> **Your goal**: Return every line of the data that contains the string "Scented".

> **Materials provided**:
╔══
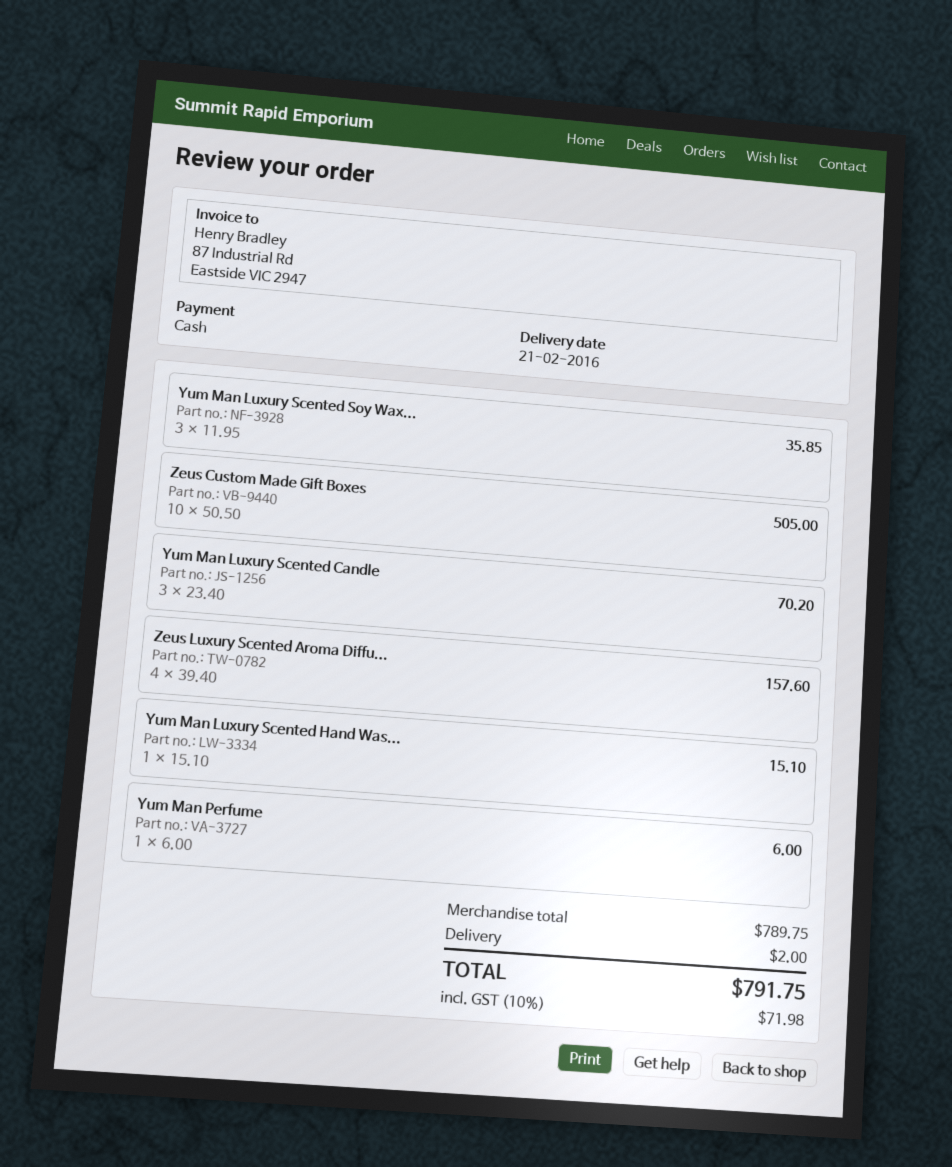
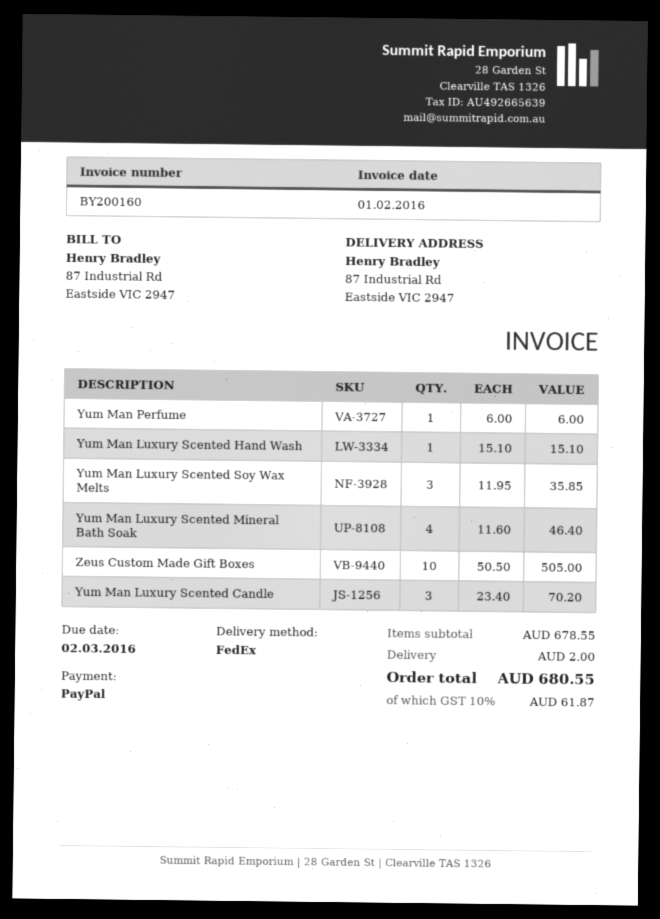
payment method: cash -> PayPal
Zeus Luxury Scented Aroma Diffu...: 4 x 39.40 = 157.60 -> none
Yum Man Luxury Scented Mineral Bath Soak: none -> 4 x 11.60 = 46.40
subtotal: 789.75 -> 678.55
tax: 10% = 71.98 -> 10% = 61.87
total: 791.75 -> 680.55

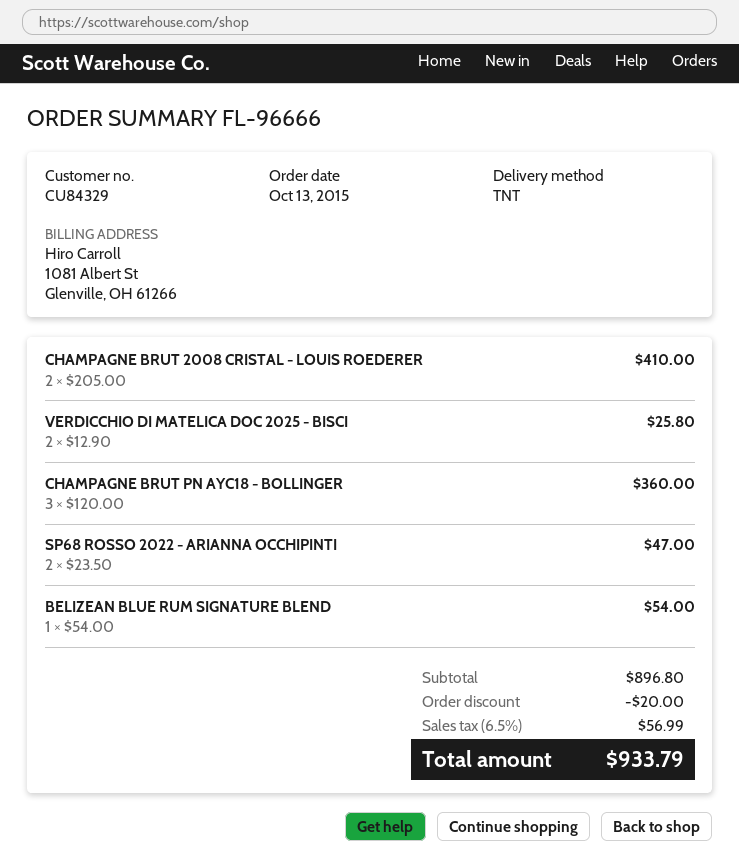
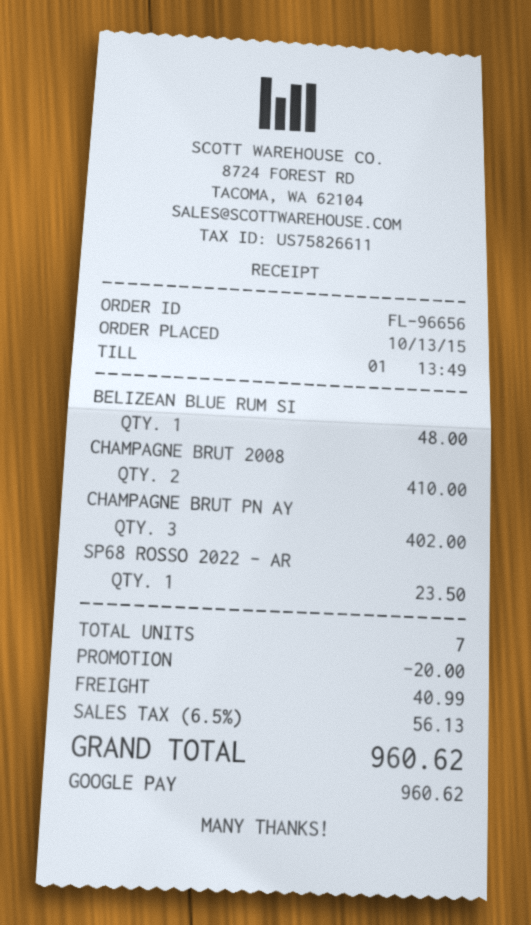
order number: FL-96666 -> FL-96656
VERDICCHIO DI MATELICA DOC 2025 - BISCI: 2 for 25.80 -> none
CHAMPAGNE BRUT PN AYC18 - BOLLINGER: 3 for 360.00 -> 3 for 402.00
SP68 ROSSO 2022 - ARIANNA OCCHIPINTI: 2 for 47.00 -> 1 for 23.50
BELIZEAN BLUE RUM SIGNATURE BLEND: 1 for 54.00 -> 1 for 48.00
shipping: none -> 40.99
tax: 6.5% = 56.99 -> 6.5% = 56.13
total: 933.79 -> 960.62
╚══
> **Exercise answer**:
Zeus Luxury Scented Aroma Diffu...: 4 x 39.40 = 157.60 -> none
Yum Man Luxury Scented Mineral Bath Soak: none -> 4 x 11.60 = 46.40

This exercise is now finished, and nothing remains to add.